In Amsterdam, Louis Rénard has published beautiful fish-illustrations in French in a two-volume work, “Poissons des Indes” from 1781 [Forsskål refers to, Poissons, écrevisses et crabes; the year 1718 is annotated on the work in the library]. In the library someone has written 1718 on it. There are also crabs and other kind of sea animals, everything coloured. Forsskål has also seen the original manuscript or perhaps it is a coloured copy of it at the library. Forsskål says he liked to communicate this to Linnaeus, as Rénard’s work is not mentioned in Linnaeus’s Fauna Svecica, and if this work is not known to Linnaeus.
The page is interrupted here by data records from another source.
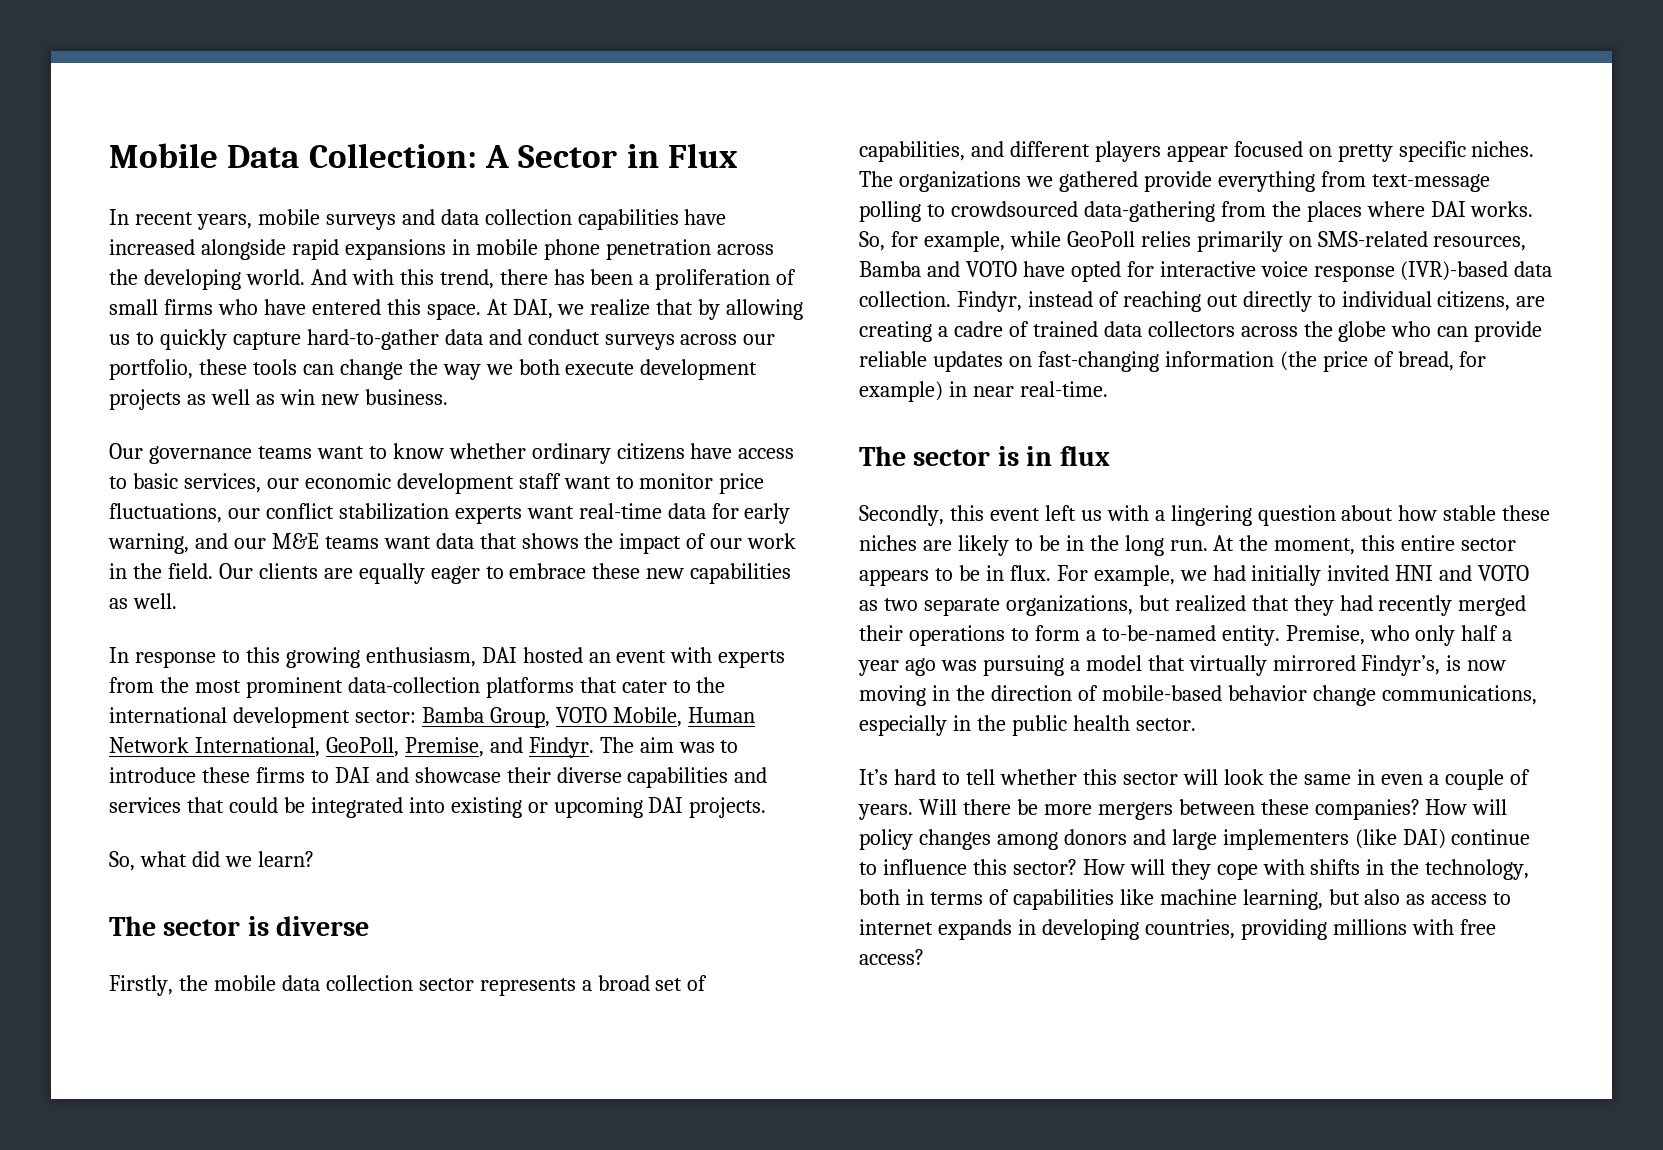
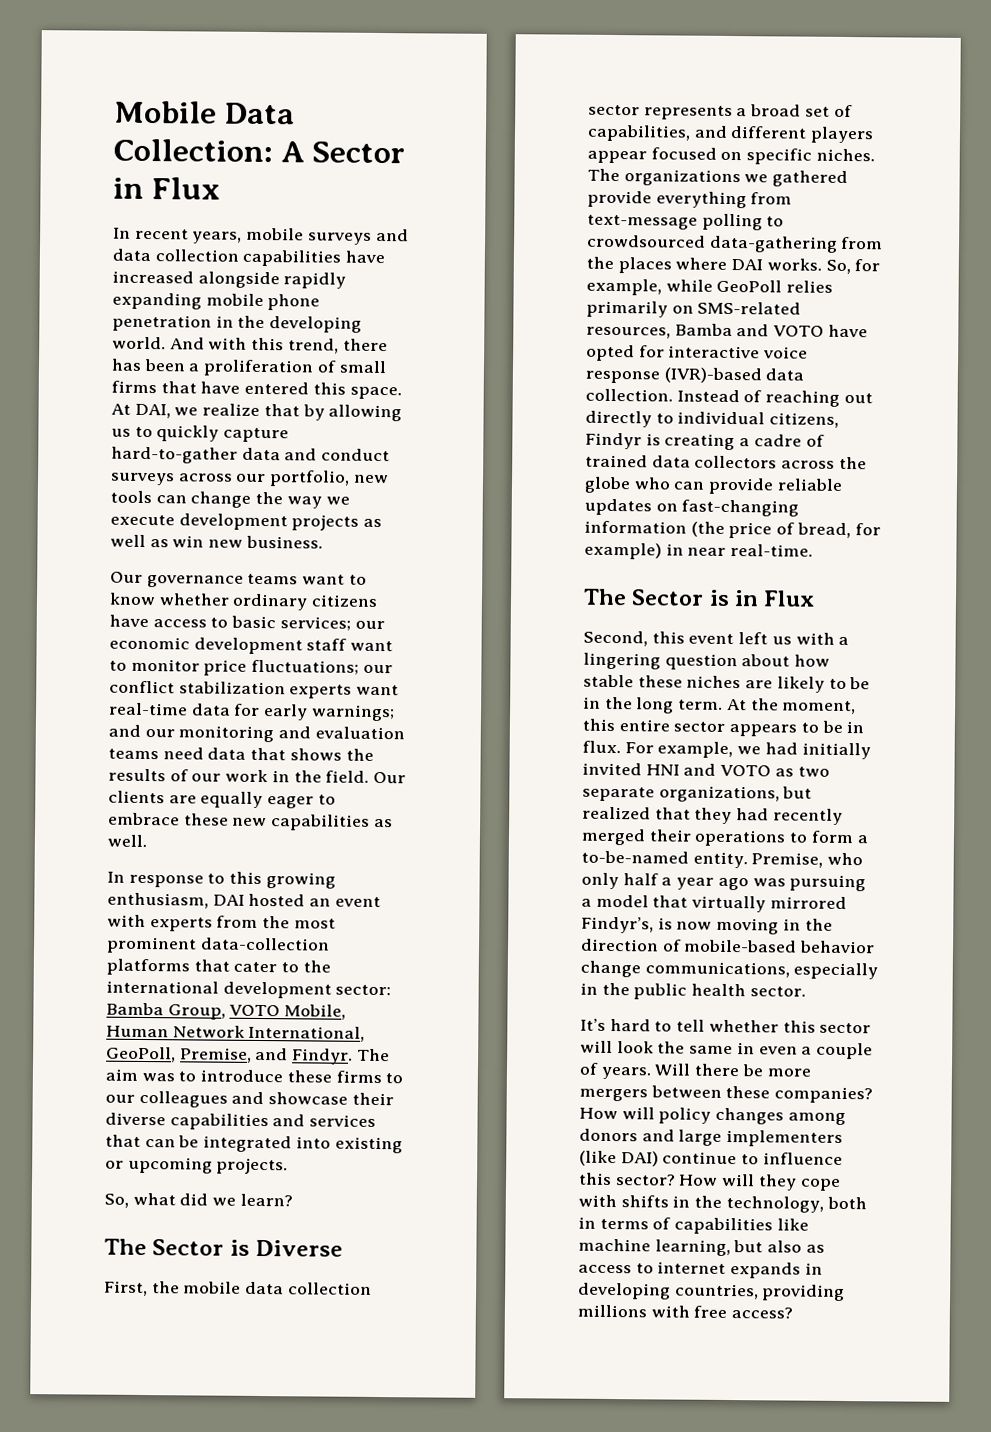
- In recent years, mobile surveys and data collection capabilities have increased alongside rapid expansions in mobile phone penetration across the developing world.
+ In recent years, mobile surveys and data collection capabilities have increased alongside rapidly expanding mobile phone penetration in the developing world.
- And with this trend, there has been a proliferation of small firms who have entered this space.
+ And with this trend, there has been a proliferation of small firms that have entered this space.
- At DAI, we realize that by allowing us to quickly capture hard-to-gather data and conduct surveys across our portfolio, these tools can change the way we both execute development projects as well as win new business.
+ At DAI, we realize that by allowing us to quickly capture hard-to-gather data and conduct surveys across our portfolio, new tools can change the way we execute development projects as well as win new business.
- Our governance teams want to know whether ordinary citizens have access to basic services, our economic development staff want to monitor price fluctuations, our conflict stabilization experts want real-time data for early warning, and our M&E teams want data that shows the impact of our work in the field.
+ Our governance teams want to know whether ordinary citizens have access to basic services; our economic development staff want to monitor price fluctuations; our conflict stabilization experts want real-time data for early warnings; and our monitoring and evaluation teams need data that shows the results of our work in the field.
- The aim was to introduce these firms to DAI and showcase their diverse capabilities and services that could be integrated into existing or upcoming DAI projects.
+ The aim was to introduce these firms to our colleagues and showcase their diverse capabilities and services that can be integrated into existing or upcoming projects.
- The sector is diverse
- Firstly, the mobile data collection sector represents a broad set of capabilities, and different players appear focused on pretty specific niches.
+ The Sector is Diverse
+ First, the mobile data collection sector represents a broad set of capabilities, and different players appear focused on specific niches.
- Findyr, instead of reaching out directly to individual citizens, are creating a cadre of trained data collectors across the globe who can provide reliable updates on fast-changing information (the price of bread, for example) in near real-time.
+ Instead of reaching out directly to individual citizens, Findyr is creating a cadre of trained data collectors across the globe who can provide reliable updates on fast-changing information (the price of bread, for example) in near real-time.
- The sector is in flux
- Secondly, this event left us with a lingering question about how stable these niches are likely to be in the long run.
+ The Sector is in Flux
+ Second, this event left us with a lingering question about how stable these niches are likely to be in the long term.

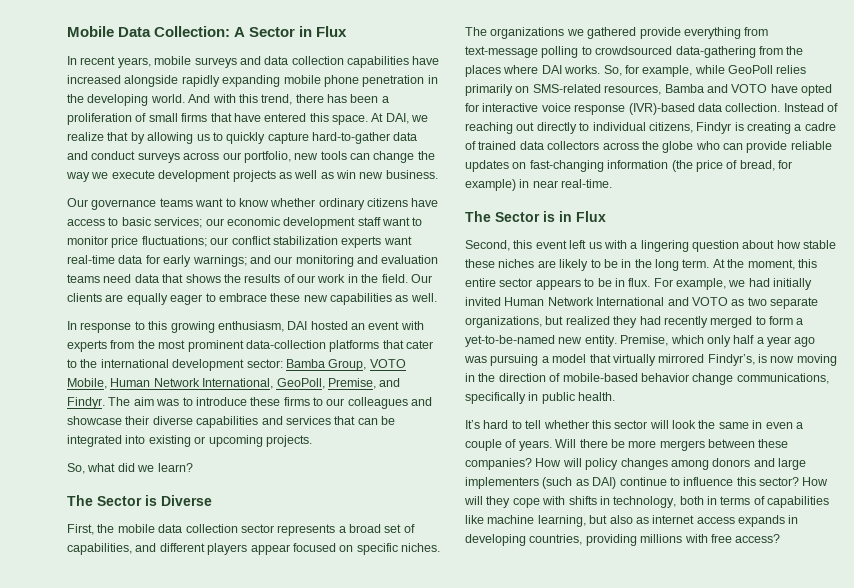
- For example, we had initially invited HNI and VOTO as two separate organizations, but realized that they had recently merged their operations to form a to-be-named entity.
+ For example, we had initially invited Human Network International and VOTO as two separate organizations, but realized they had recently merged to form a yet-to-be-named new entity.
- Premise, who only half a year ago was pursuing a model that virtually mirrored Findyr’s, is now moving in the direction of mobile-based behavior change communications, especially in the public health sector.
+ Premise, which only half a year ago was pursuing a model that virtually mirrored Findyr’s, is now moving in the direction of mobile-based behavior change communications, specifically in public health.
- How will policy changes among donors and large implementers (like DAI) continue to influence this sector?
+ How will policy changes among donors and large implementers (such as DAI) continue to influence this sector?
- How will they cope with shifts in the technology, both in terms of capabilities like machine learning, but also as access to internet expands in developing countries, providing millions with free access?
+ How will they cope with shifts in technology, both in terms of capabilities like machine learning, but also as internet access expands in developing countries, providing millions with free access?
Hollman has discussed and tried to refute Linnaeus’s theory about “Animalcula seminalia” in Amoenitates Academicae [Forsskål here refers to Linnaeus’s Sponsalia plantarum, also published as no. 12 in
Amoenitates academicae]. Hollman had seen sperm swim like eels in water, and argues that everyone can see that through a good microscope, making the diameter 50 times larger. According to Forsskål, Hollman exemplifies with milt from carps, diluted with water in a tube of glass, on which one blows with a [lit] candle at both ends, and then examines it through the microscope against the lighted candle. Hollman claims that he has observed them alive in lukewarm water for 4 to 5 hours, and argues that Linnaeus has only seen them being dead, or not separated through dilution. He means that the sperm can clearly be seen.
Hollman has also demonstrated the blood circulation in the caudal fin of a living fish, called Stein-smerl by the Germans [Cobites barbatula]. The fish, wound to lie still, was placed on a glass-plate under an English microscope [Forsskål refers to a Culpeper microscope, named after its constructor Edmund Culpeper], with a lit candle in front it, which threw light rays on the “reflector mirror”. Then one could observe blod bullets as large as barleycorn and their circulation from the arteries into the veins.
Furthermore, he has rejected Johan Gottschalk Wallerius’s idea about the transformation of water in the soil. Forsskål says it would be interesting to know, if this can be demonstrated chemically.
Johan Ihre’s Specimen glossarii Ulphilani has been reviewed in Göttingen and attracted great interest. People [in Göttingen] want a continuation as well as of Wulfila’s [Ulfilas’s] illustrations. People here do not believe that the Codex argenteus is Wulfila’s [Ulfilas’s] but a version in old Franconian. It will be up to Ihre to refute these views.
Forsskål congratulates Linnaeus on the birth of a son and a new heir to his illustruos name [Johannes Linnaeus was born on the 7th of April 1754; the birth of his second son was presumably mentioned in the letter we are missing from Linnaeus to Forsskål, dated 9 April 1754].